Jonathan Kane (born November 4, 1956) is an American musician and composer. Coming out of New York's Downtown Music scene of the early 1980s, Kane is known for his work with minimalist composers La Monte Young and Rhys Chatham, and was a founding member of NYC band Swans. He also leads his own minimalist blues band called Jonathan Kane's February.

Kane began his professional career while in high school in 1974. Along with his brother, harmonica player Anthony Kane, they formed the Kane Brothers Blues Band. They worked at east coast USA clubs and opened concerts for James Cotton, Willie Dixon, Dr. John, Koko Taylor, and Muddy Waters, amongst others.

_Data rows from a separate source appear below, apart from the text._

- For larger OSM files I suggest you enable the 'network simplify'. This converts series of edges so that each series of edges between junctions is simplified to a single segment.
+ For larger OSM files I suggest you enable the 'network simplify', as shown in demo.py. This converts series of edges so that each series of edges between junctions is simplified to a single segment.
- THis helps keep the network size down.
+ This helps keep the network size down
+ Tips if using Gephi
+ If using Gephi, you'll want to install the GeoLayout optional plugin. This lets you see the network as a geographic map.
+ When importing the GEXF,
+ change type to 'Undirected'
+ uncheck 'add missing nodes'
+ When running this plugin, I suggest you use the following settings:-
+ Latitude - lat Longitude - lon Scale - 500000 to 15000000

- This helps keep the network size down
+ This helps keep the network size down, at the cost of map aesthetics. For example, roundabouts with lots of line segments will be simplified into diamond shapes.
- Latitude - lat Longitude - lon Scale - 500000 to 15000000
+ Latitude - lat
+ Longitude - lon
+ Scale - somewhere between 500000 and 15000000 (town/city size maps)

Other groups and artists Kane has toured and recorded with includes Dave Soldier, The Kropotkins, Gary Lucas, Transmission, Elliott Sharp, Soldier String Quartet, John Zorn, Jean-Francois Pauvros, Jac Berrocal, and Tony Hymas. He  also composed music for choreographers Bebe Miller, Lisa Fox and Wally Cardona.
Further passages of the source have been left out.